I haven’t read the book, but the gist of Greider’s lengthy review is an approving belief in Gomory’s thesis that the rise of multinational corporations engaged in free trade on a global level has resulted in and will continue to result in a net real loss to the U.S. economy. “If nothing changes in how globalization currently works, Americans will be increasingly exposed to downward pressure on incomes and living standards.”
Lucky for us, Gomory has a solution which Greider reports as follows:
Gomory's vision of reformation actually goes beyond the trading system and America's economic deterioration. He wants to re-create an understanding of the corporation's obligations to society, the social perspective that flourished for a time in the last century but is now nearly extinct. The old idea was that the corporation is a trust, not only for shareholders but for the benefit of the country, the employees and the people who use the product. "That attitude was the attitude I grew up on in IBM," Gomory explains. "That's the way we thought--good for the country, good for the people, good for the shareholders--and I hope we will get back to it.... We should measure corporations by their impact on all their constituencies.
Should we, now? And if so, can’t one make a reasonably good case that the constituencies of a truly multinational corporation include the world’s population and not merely the home nation of its incorporation?
Greider trots out the usual snippets about how other nations both protect their own economies and lure U.S. corporations to outsource primarily manufacturing facilities and acknowledges that this constitutes a win for both the emerging nations’ economies and for the corporations. But, alas, “there is another effect beyond the benefits for those two parties--high-value-added jobs leave the U.S.”

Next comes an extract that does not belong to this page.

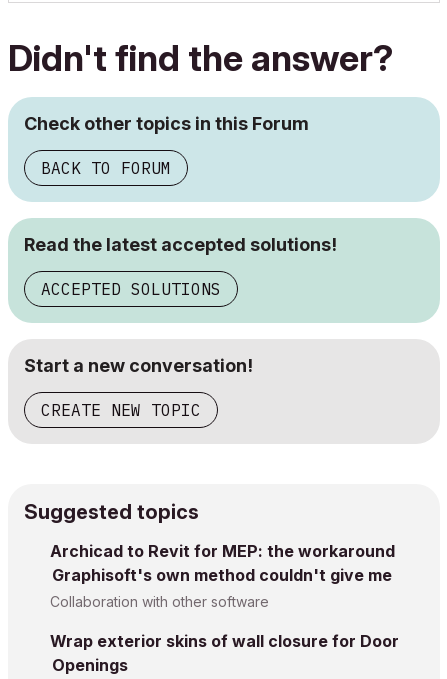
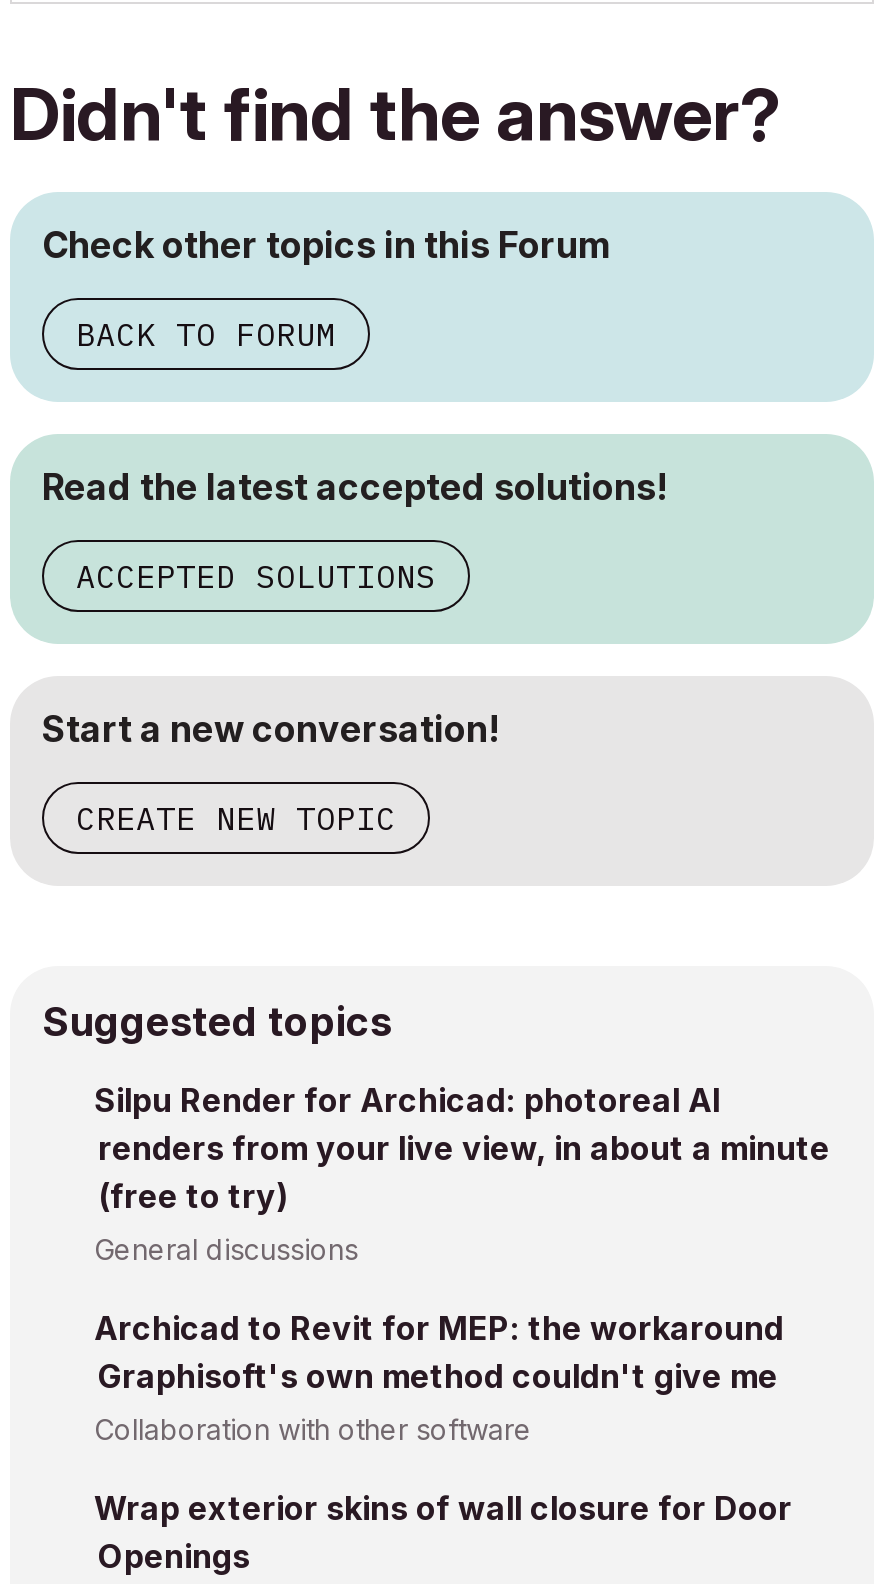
none -> [94,1079,830,1265] Silpu Render for Archicad: photoreal AI | renders from your live view, in about a minute | (free to try) | General discussions

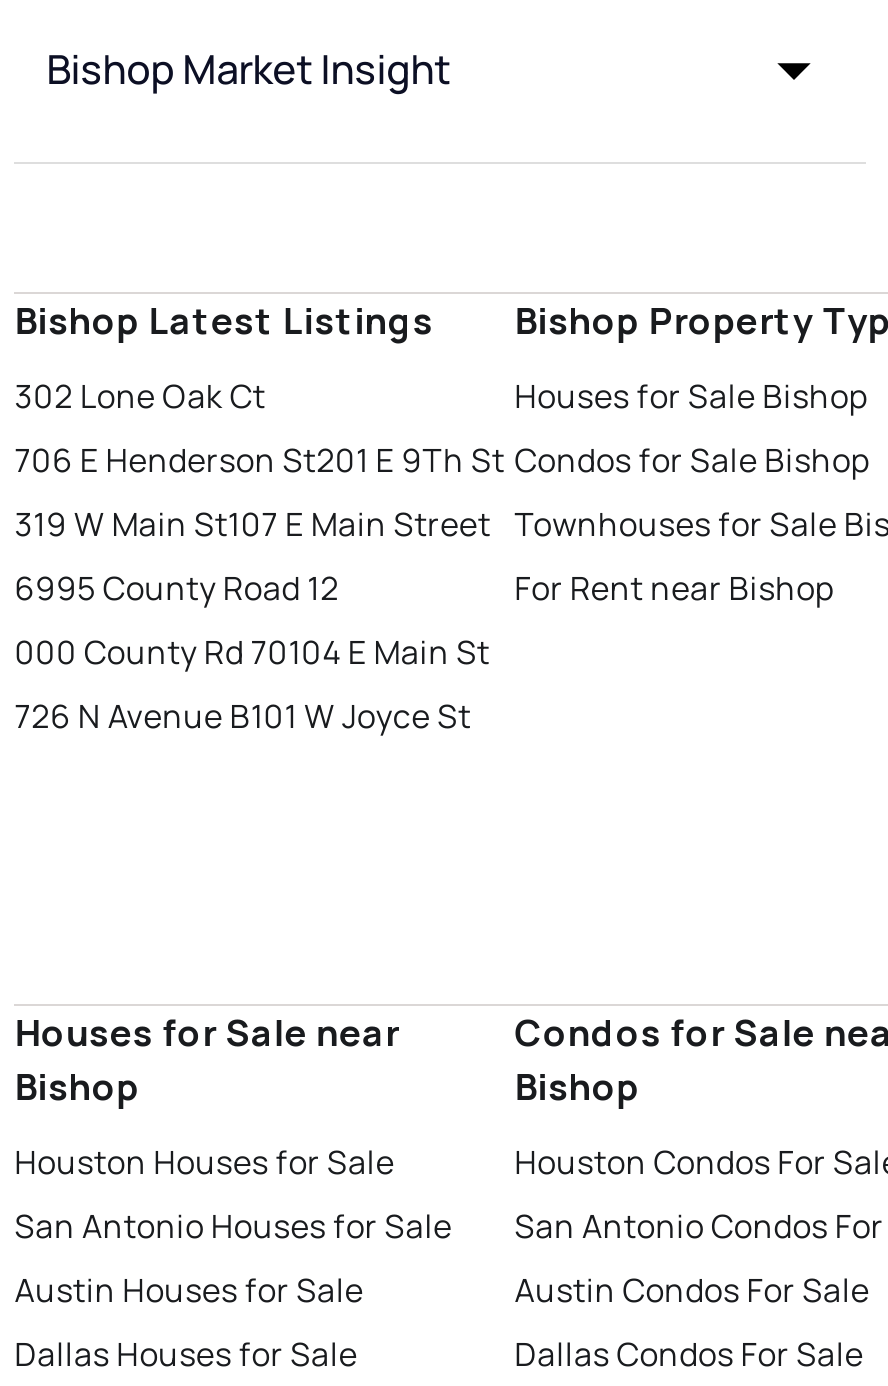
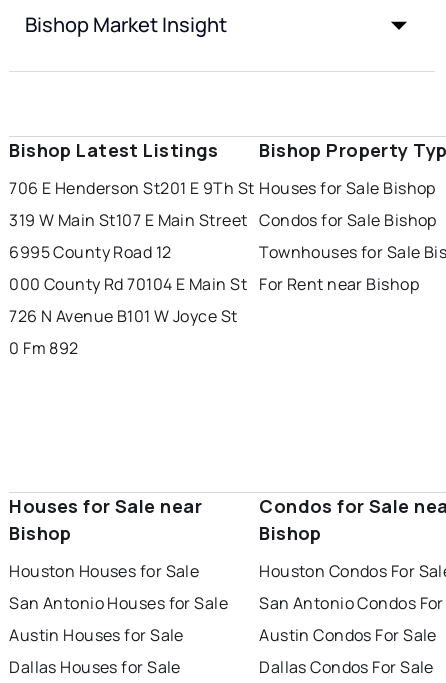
[14,374,266,418] 302 Lone Oak Ct -> none
moved [14,438,505,738] -> [9,177,254,327]: 706 E Henderson St201 E 9Th St | 319 W Main St107 E Main Street | 6995 County Road 12 | 000 County Rd 70104 E Main St | 726 N Avenue B101 W Joyce St
none -> [9,337,79,359] 0 Fm 892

Well, yes, if your idea of a high-value-added job is working on an assembly line in a semiconductor factory. Exactly how high paying such a job can be and for how long it will remain so is another matter. Yes, various Asian nations effectively took the electronics manufacturing market and a good chunk of the automobile manufacturing market away from the U.S. over the past two or three decades. And now as the standard of living and cost of labor have risen in those nations, they, themselves, are facing essentially the same phenomenon as those very same manufacturing operations are now beginning to be outsourced to other, less developed nations. Golly, imagine the third world actually having the opportunity to work and grow its way out of poverty. Why, somebody ought to do something about this!
And, sure, the U.S. continues to import more and more goods and services as more and more goods and services at lower prices (and sometimes higher quality) become available. As a result, ignoring for a moment the lost U.S. jobs this process necessarily also entails, we nonetheless all benefit as consumers. And, sure, such benefits accrue only so long as we do, in fact, have jobs and, what’s more, jobs paying enough to be able to afford those foreign bargains.
So what about those lost jobs? Greider says, “Free-trade believers insist US workers can defend themselves by getting better educated.” Well, yes and no. On the one hand, the days of a U.S. labor force in the manufacturing sector earning salaries commensurate with that of their parents and grandparents in the manufacturing sector is probably gone for good and it is unrealistic to expect that the remaining blue-collar work force will be able en masse to educate itself to a comparable earning level in a different sector.
On the other hand, just as we are on average vastly better off economically in this post-industrial economy than we were during America’s primarily agrarian economy, it is far more likely than not that our expanding economy will continue to create a new job market as well, and not only of the burger flipping variety. (For that matter, when, oh when, is someone going to build robots to replace the largely incompetent workforce in what, once upon a time, was called the fast food industry?) Refresh my memory, how many computer related jobs were there in the U.S. thirty years ago?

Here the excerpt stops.